In the introduction to her 2013 book Chasing Sound, author Susan Schmidt Horning states: “The evolution of music recording from the art of capturing a performance to the art of engineering an illusion changed the sound of music…and ultimately, reversed the historic relationship between live and recorded music.” If ever there were a contemporary classical music album that demonstrated this seminal shift in music recording from capturing a live performance to creating a technologically mediated work of art, it would be yMusic’s Balance Problems. The sophomore album from this New York City-based ensemble follows their 2011 album, Beautiful Mechanical (Time Out New York’s #1 Classical Record of the Year), and features new works by Nico Muhly, Marcos Balter, Andrew Norman, Jeremy Turner, Timo Andres, Mark Dancigers, and Sufjan Stevens.
With one glance at yMusic’s website, it is clear that this is no ordinary ensemble; each musician’s bio is bursting with accolades and performance credits that bridge the pop and classical music divide. These six instrumentalists (Rob Moose, Nadia Sirota, Clarice Jensen, Hideaki Aomori, Alex Sopp, and CJ Camerieri) are the young superstars of their generation, so one would expect a stellar collaborative product from such an ensemble. Balance Problems manages to exceed the sum of its parts as an outstanding sonic work of art, and this is largely due to the efforts of producer and mixing engineer Son Lux and his recording team.

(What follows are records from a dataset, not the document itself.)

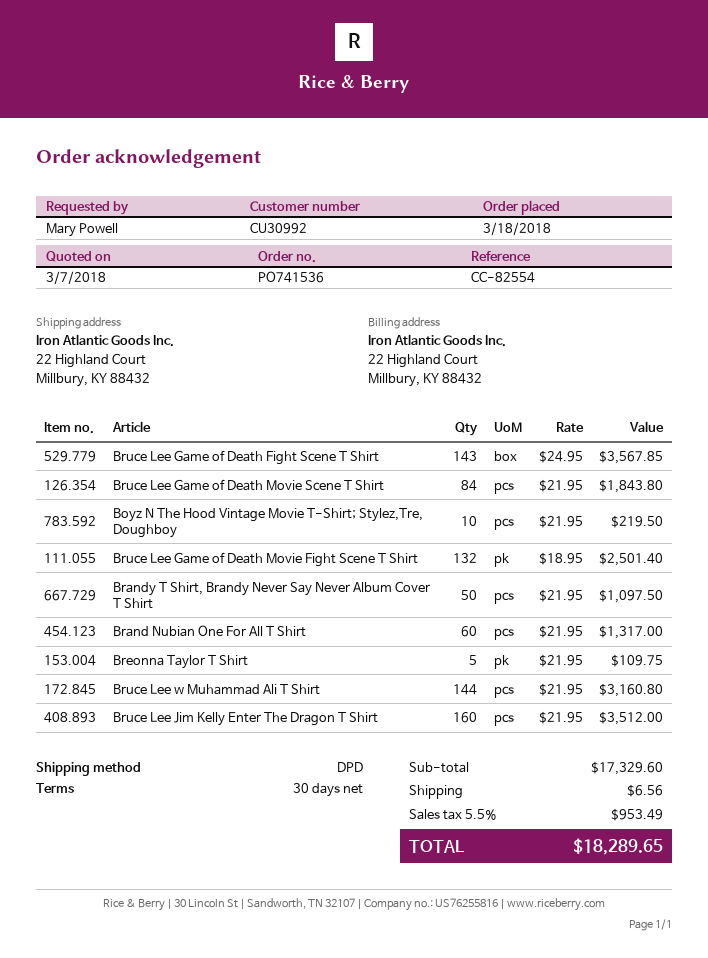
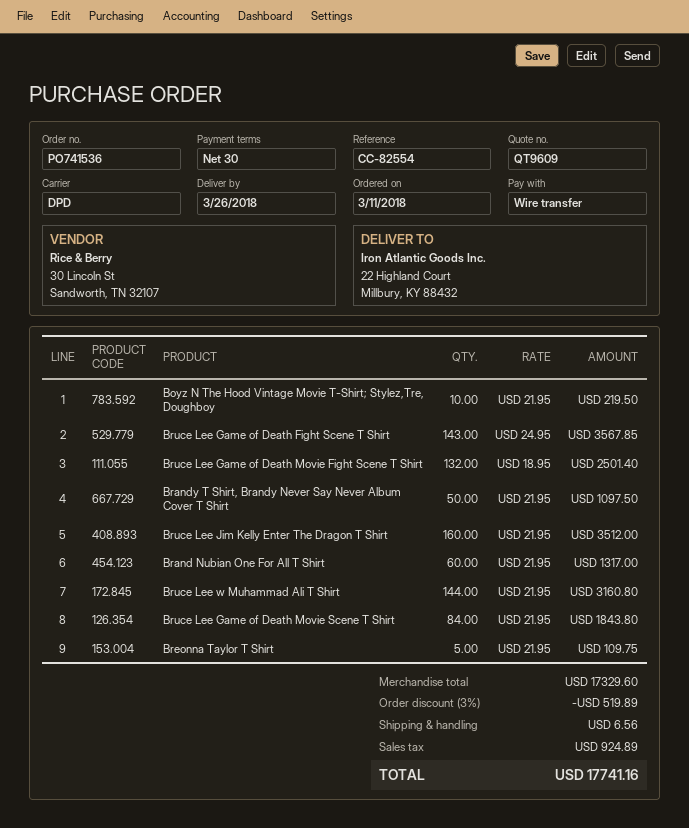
order date: 2018-03-18 -> 2018-03-11
discount: none -> 3% = 519.89
tax: 953.49 -> 924.89
total: 18289.65 -> 17741.16

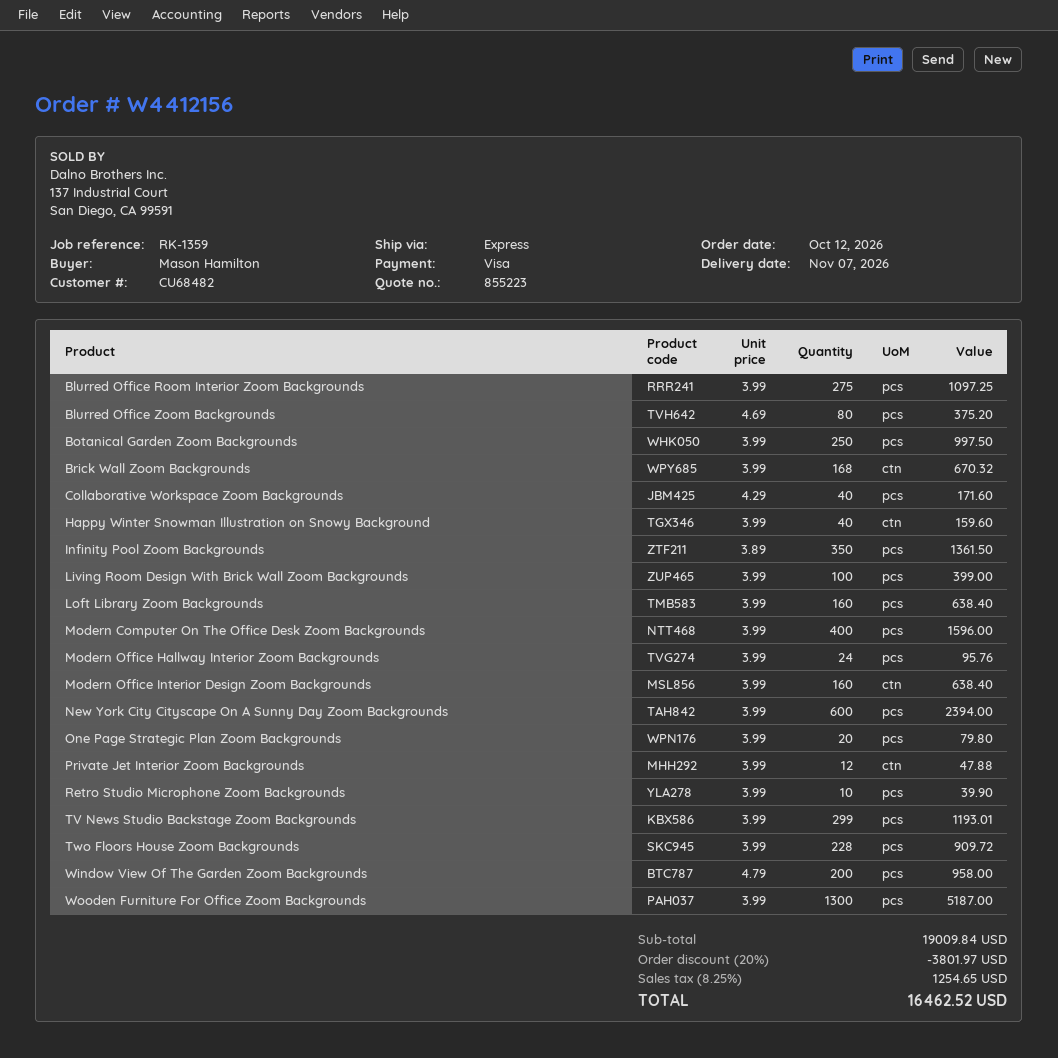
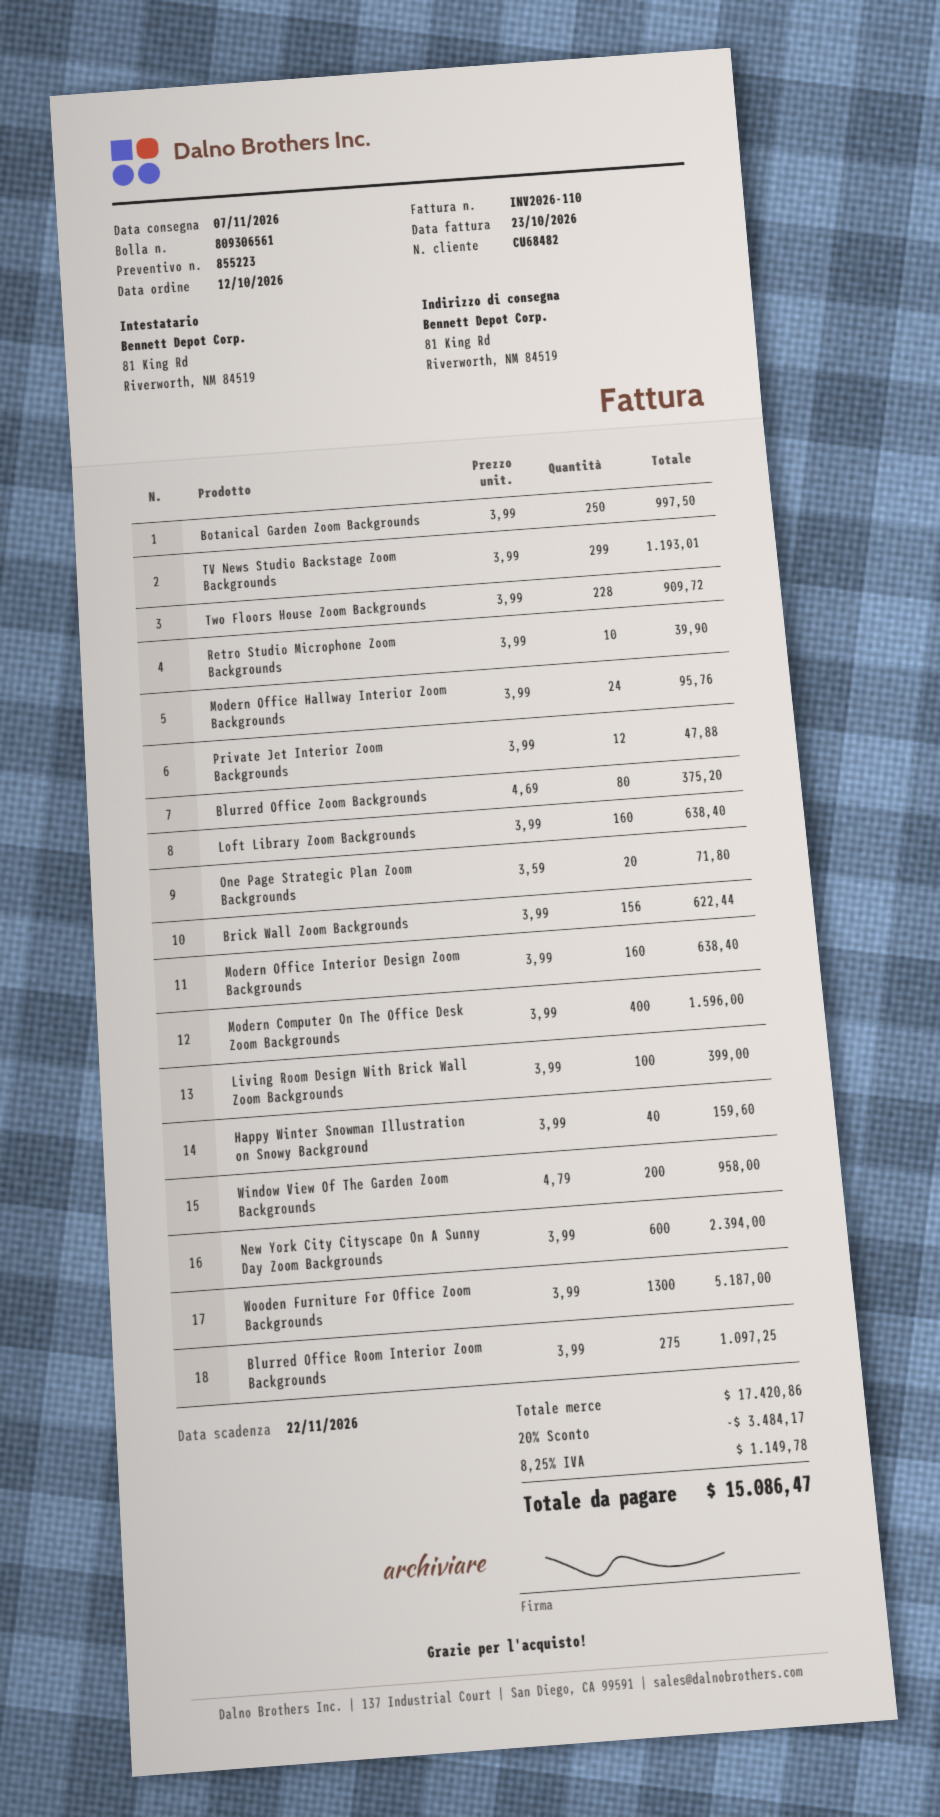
Brick Wall Zoom Backgrounds: 168 x 3.99 = 670.32 -> 156 x 3.99 = 622.44
Collaborative Workspace Zoom Backgrounds: 40 x 4.29 = 171.60 -> none
Infinity Pool Zoom Backgrounds: 350 x 3.89 = 1361.50 -> none
One Page Strategic Plan Zoom Backgrounds: 20 x 3.99 = 79.80 -> 20 x 3.59 = 71.80
subtotal: 19009.84 -> 17420.86
discount: 20% = 3801.97 -> 20% = 3484.17
tax: 8.25% = 1254.65 -> 8.25% = 1149.78
total: 16462.52 -> 15086.47

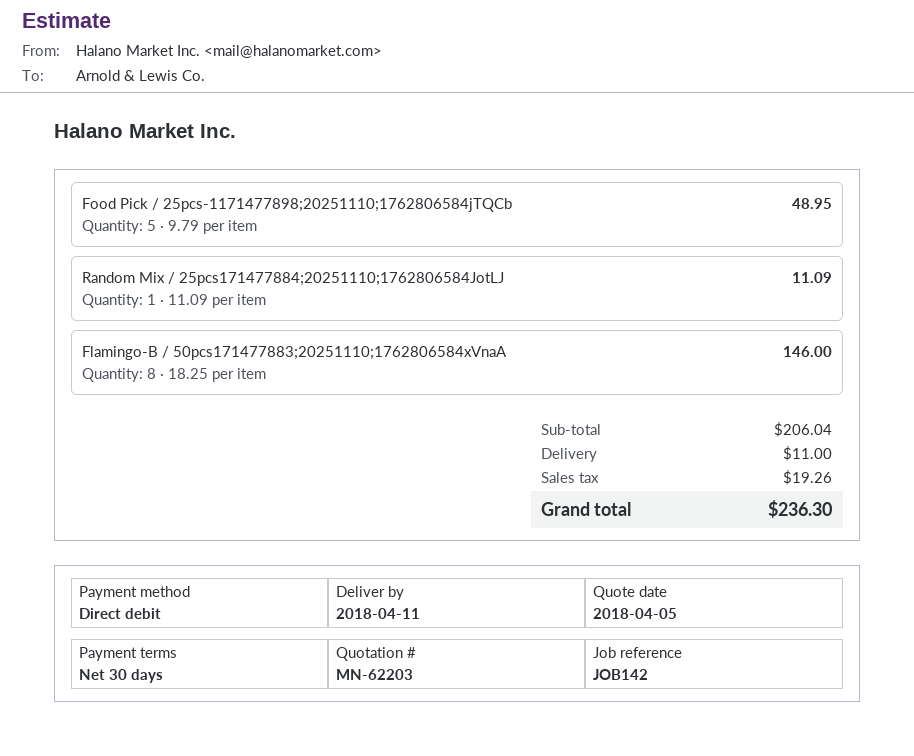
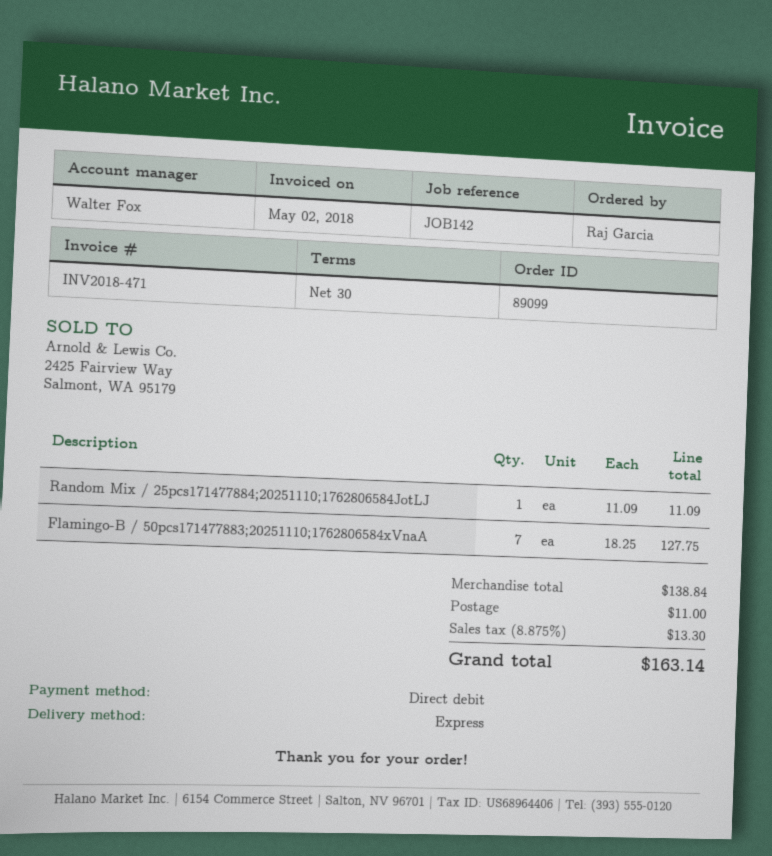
Food Pick / 25pcs-1171477898;20251110;1762806584jTQCb: 5 x 9.79 = 48.95 -> none
Flamingo-B / 50pcs171477883;20251110;1762806584xVnaA: 8 x 18.25 = 146.00 -> 7 x 18.25 = 127.75
subtotal: 206.04 -> 138.84
tax: 19.26 -> 13.30
total: 236.30 -> 163.14

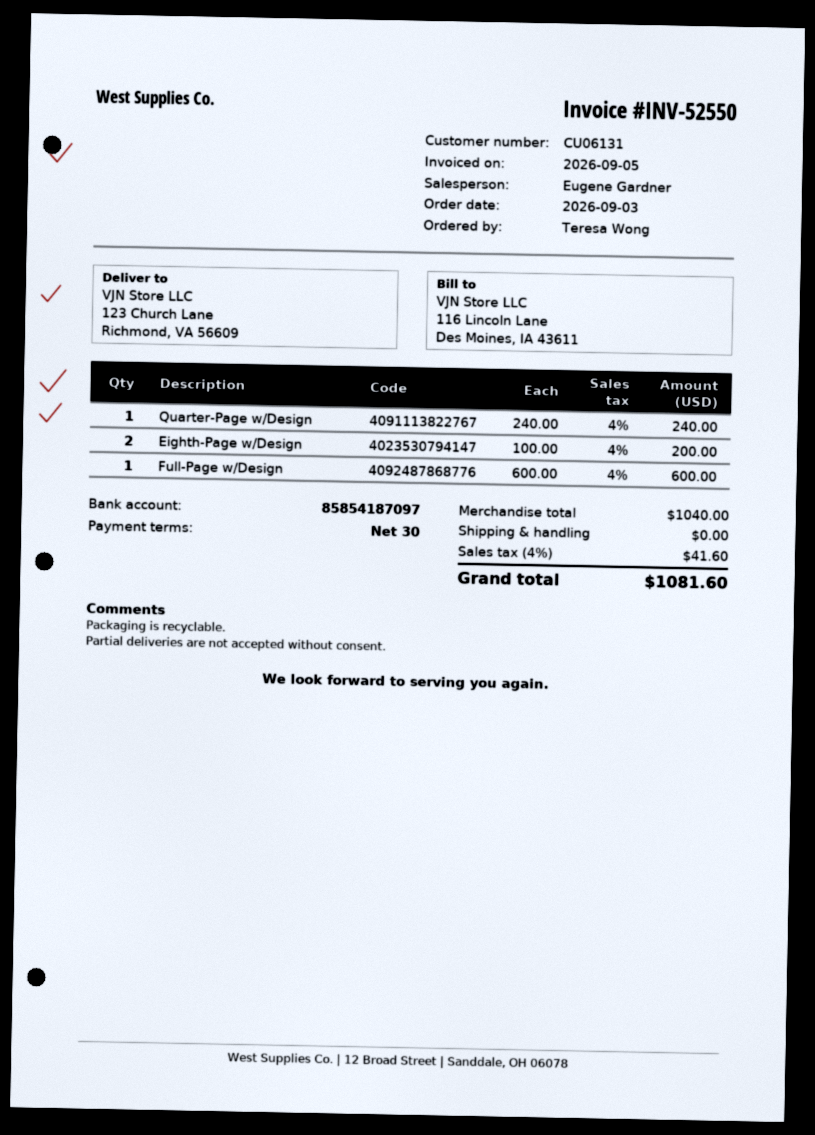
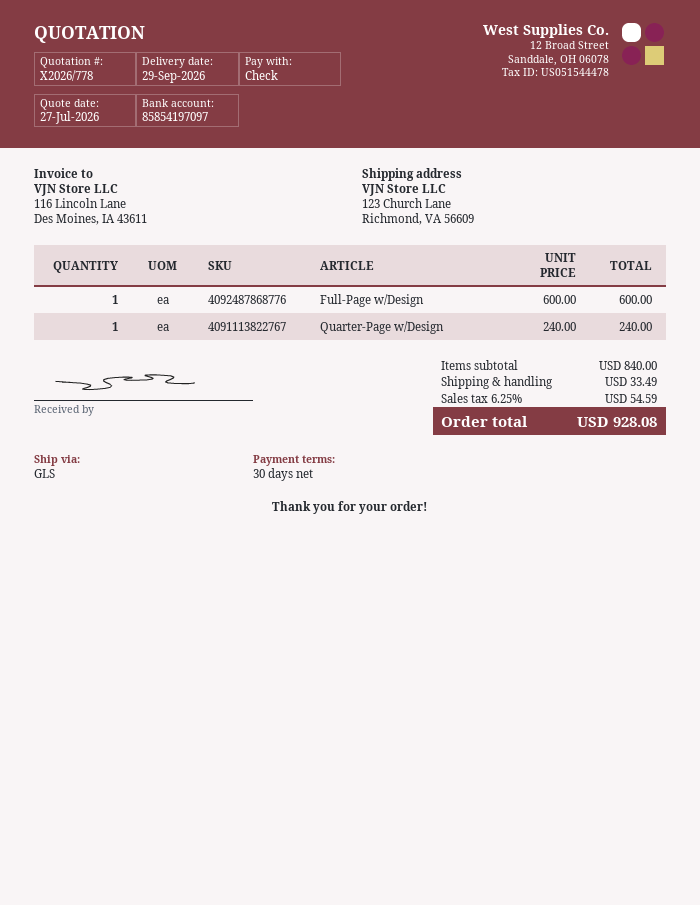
bank account: 85854187097 -> 85854197097
Eighth-Page w/Design: 2 x 100.00 = 200.00 -> none
subtotal: 1040.00 -> 840.00
shipping: 0.00 -> 33.49
tax: 4% = 41.60 -> 6.25% = 54.59
total: 1081.60 -> 928.08

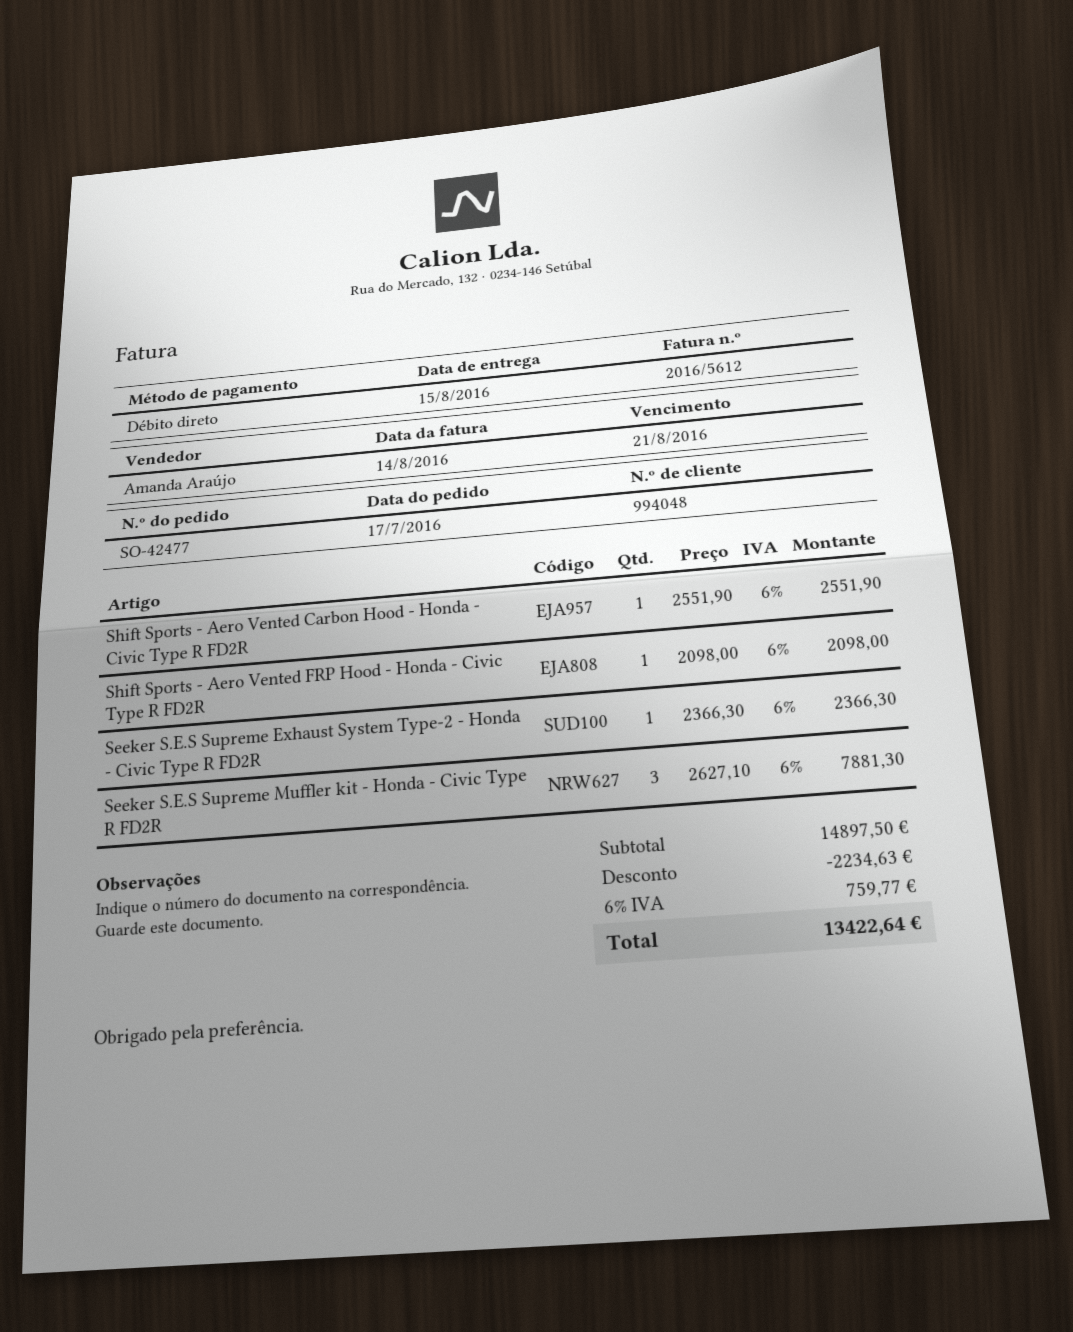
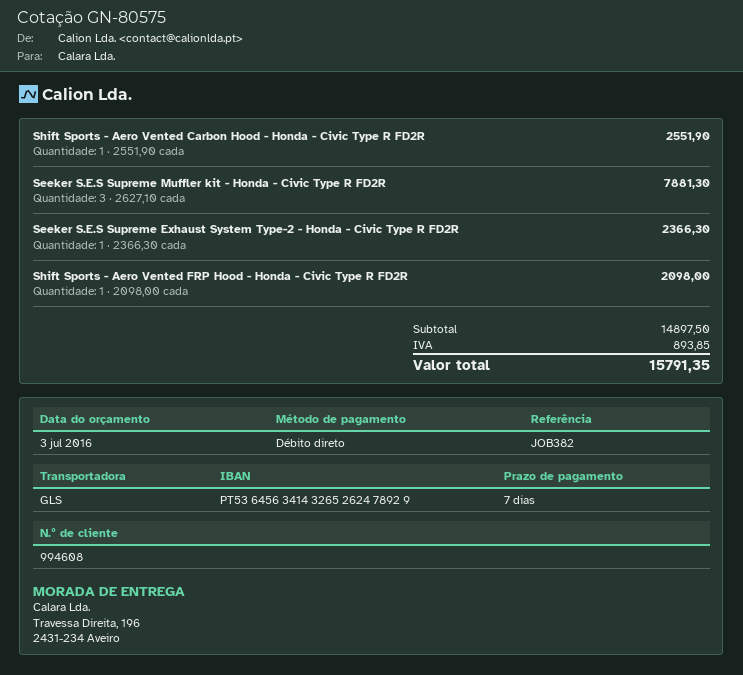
customer number: 994048 -> 994608
discount: 2234.63 -> none
tax: 759.77 -> 893.85
total: 13422.64 -> 15791.35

Son Lux takes the inherent balance problems of this all-acoustic ensemble comprised of string trio, flute, clarinet, and trumpet and creates a texturally rich experience defined by the ebb and flow of each instrument’s individual timbre within the fabric of the ensemble whole. The close microphone placement allows the listener the opportunity to hear production noise that is often only audible to the performers: the grit of bows against strings, fingers plucking a pizzicato, the rebound of ricochet bowing, keys clicking, the breath of the wind players, and air in the tone that that a mere five feet of distance would eradicate. There is a degree of vulnerability to letting the audience this close to the performance, but yMusic invites us all in for this intimate listening experience.
Most of the compositions on this album are minimalist in nature, and what makes them so successful is the simultaneous isolation of individual instrumental voices and the constantly shifting landscape of sound. The title track on the album by Nico Muhly takes advantage of the multi-instrumentalists in the ensemble and further expands timbral possibilities. Since the listener cannot see the performers, these shifts in instrumentation come as a surprise while somehow still growing organically out of the pre-existing texture. The ambient reverb on Marcos Balter’s “Bladed Stance” creates an ever-evolving seamless foundation of sound over which closely-miked solo lines are laid. Often times, these solo lines illuminate the methods of producing tone rather than the tone of the instrument itself: the clarinetist’s keys clicking, the flutist’s breath, or the string players’ bows against strings. Close microphone placement continues to play an important role in Andrew Norman’s “Music in Circles.” Part 1 of this work explores the sounds of cello harmonics and col legno bowing (striking the string with the wooden back of the bow). The scratch of the bow hairs and the striking of the wood against the strings remain the sonic hallmarks of this work as Part 2 incorporates the rest of the ensemble.
Son Lux exchanges grit for tonal beauty on Jeremy Turner’s “The Bear and the Squirrel.” This resonant texture is fitting for the most melodically-driven composition on the album and provides a stunning contrast to the emphasis on articulation exhibited in the rhythmically-driven works. On Timo Andres’s “Safe Travels,” each instrument is most clearly heard as it’s own separate entity rather than part of a blended ensemble. The instrumental voices are clearly distinguishable as independent lines, yet still work in tandem with one another. Mark Danciger’s “Everness” begins as the most texturally varied work on the album exploring the juxtaposition of articulated ostinato lines with singing melodic phrases but transitions to an atmospheric metrically-ambiguous layering of sounds. The album concludes with Sufjan Stevens’s “The Human Plague.” This work is a four-minute long rhythmic ostinato that relies on instrumentation, registral changes, and momentary highlights of different timbres to create the rise and fall of the musical line.
Balance Problems places the listener inside the process of performing chamber music, and the resulting deep listening experience is a direct product of the masterful use of recording technology. The listener is given the illusion of being surrounded by the ensemble at a mere arm’s length rather than being isolated to an area beyond the edge of the stage. Even considering the virtuosity of the performers on this album, a live performance could only hope to touch the lush sonic landscape of this recorded work of art which exists in a class of its own.